__REQUIRED ACTION__:
What's wanted here is the full listing below, repeated exactly, with no images in it.
(INFORMATION GIVEN Opens)
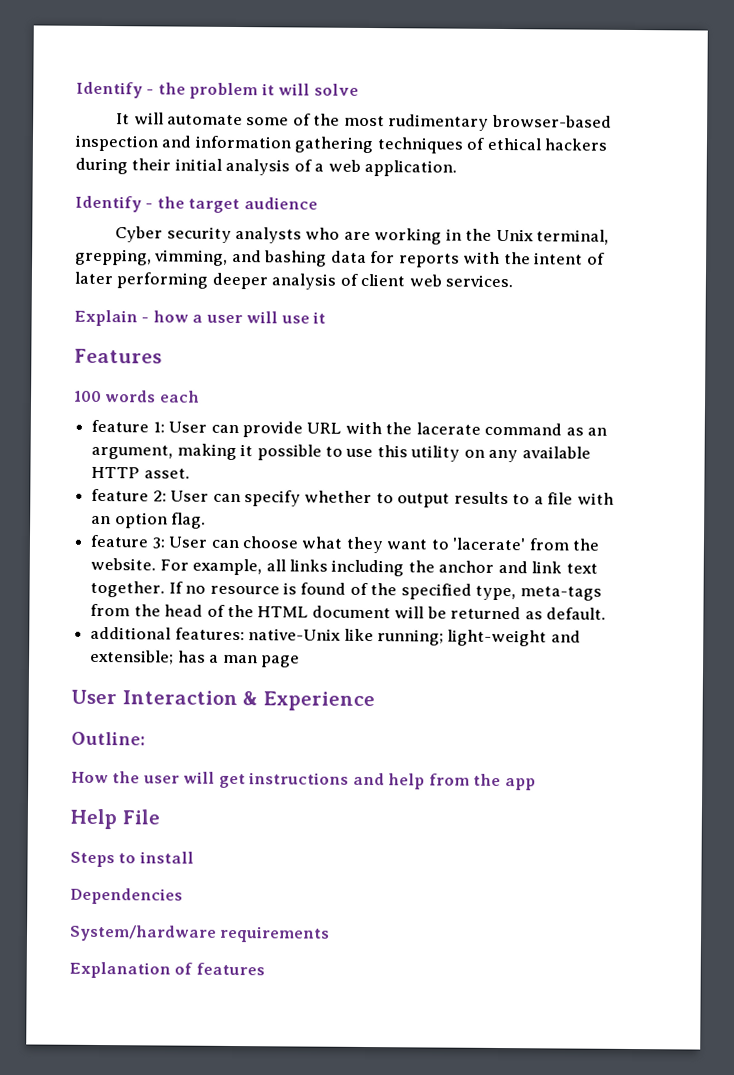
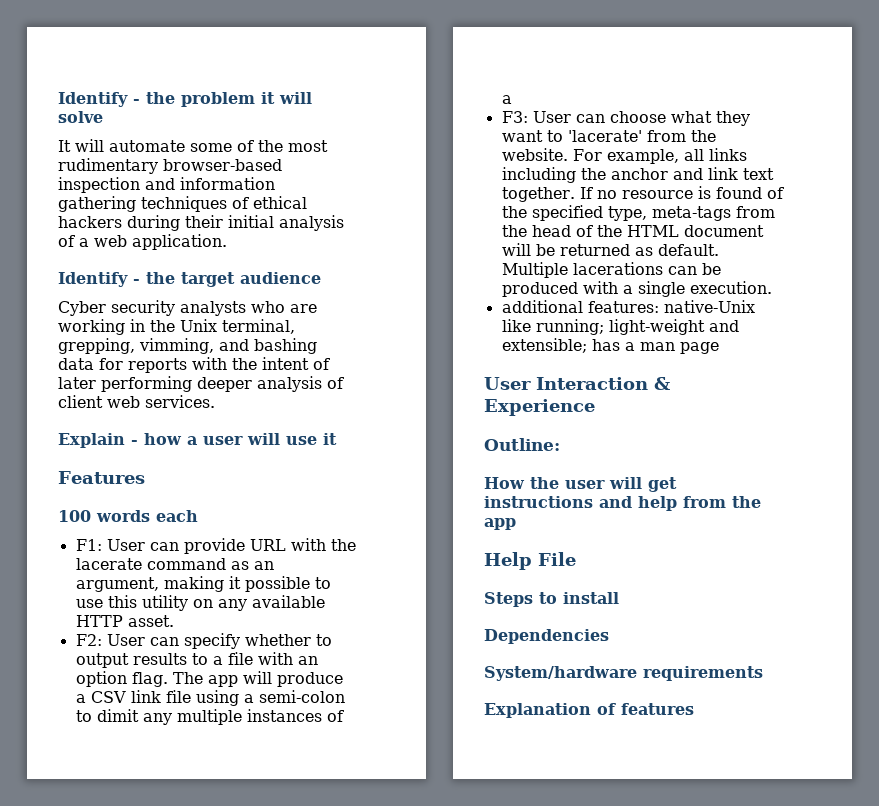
[91,419,165,433] feature 1: -> [75,539,102,551] F1:
[91,488,167,502] feature 2: -> [75,634,102,646] F2:
[90,534,165,549] // feature 3: -> [172,671,343,687] [75,690,345,706] [75,709,344,725] [501,95,512,104] [501,111,528,123] The app will produce a CSV link file using a semi-colon to dimit any multiple instances of a // F3:
(607, 613) none -> [501,262,721,278] [501,281,772,297] Multiple lacerations can be produced with a single execution.

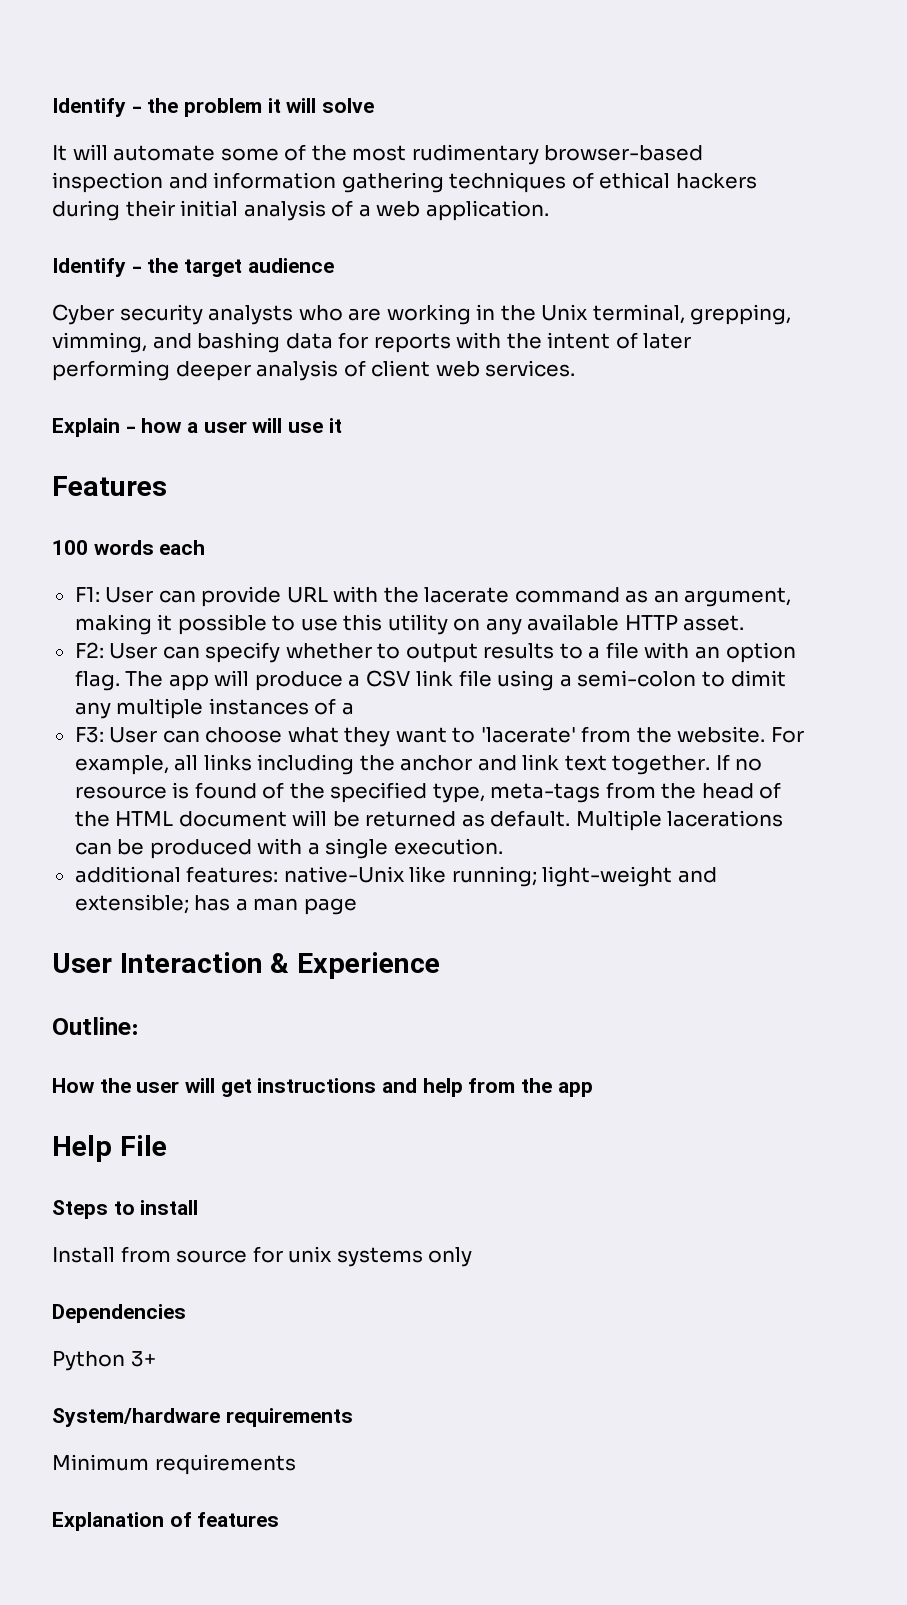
(619, 598) none -> [52,1246,473,1267] // Install from source for unix systems only
(609, 636) none -> [52,1350,156,1371] // Python 3+
(763, 673) none -> [52,1454,296,1475] // Minimum requirements

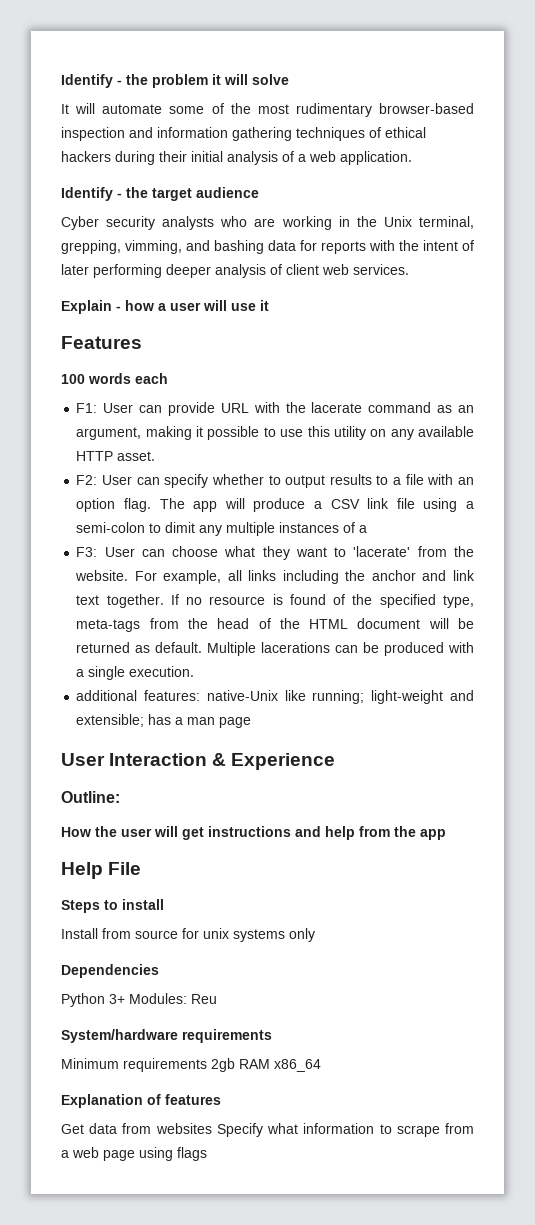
(156, 1359) none -> [129,993,217,1004] Modules: Reu
(296, 1464) none -> [211,1058,321,1072] 2gb RAM x86_64
(280, 1519) none -> [61,1123,475,1137] [61,1147,207,1161] // Get data from websites Specify what information to scrape from a web page using flags

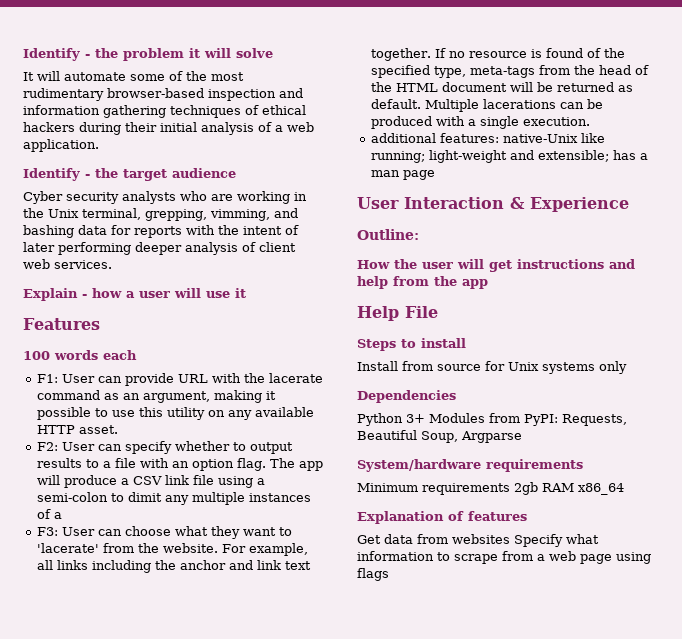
[203,928,229,939] unix -> [508,362,539,371] Unix
[129,993,217,1004] Modules: Reu -> [429,413,627,426] [357,430,522,443] Modules from PyPI: Requests, Beautiful Soup, Argparse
(INFORMATION GIVEN Closes)
__RESPONSE BOX__:
[91,419,165,433] feature 1: -> [75,539,102,551] F1:
[91,488,167,502] feature 2: -> [75,634,102,646] F2:
[90,534,165,549] // feature 3: -> [172,671,343,687] [75,690,345,706] [75,709,344,725] [501,95,512,104] [501,111,528,123] The app will produce a CSV link file using a semi-colon to dimit any multiple instances of a // F3:
(607, 613) none -> [501,262,721,278] [501,281,772,297] Multiple lacerations can be produced with a single execution.

(619, 598) none -> [52,1246,473,1267] // Install from source for unix systems only
(609, 636) none -> [52,1350,156,1371] // Python 3+
(763, 673) none -> [52,1454,296,1475] // Minimum requirements

(156, 1359) none -> [129,993,217,1004] Modules: Reu
(296, 1464) none -> [211,1058,321,1072] 2gb RAM x86_64
(280, 1519) none -> [61,1123,475,1137] [61,1147,207,1161] // Get data from websites Specify what information to scrape from a web page using flags

[203,928,229,939] unix -> [508,362,539,371] Unix
[129,993,217,1004] Modules: Reu -> [429,413,627,426] [357,430,522,443] Modules from PyPI: Requests, Beautiful Soup, Argparse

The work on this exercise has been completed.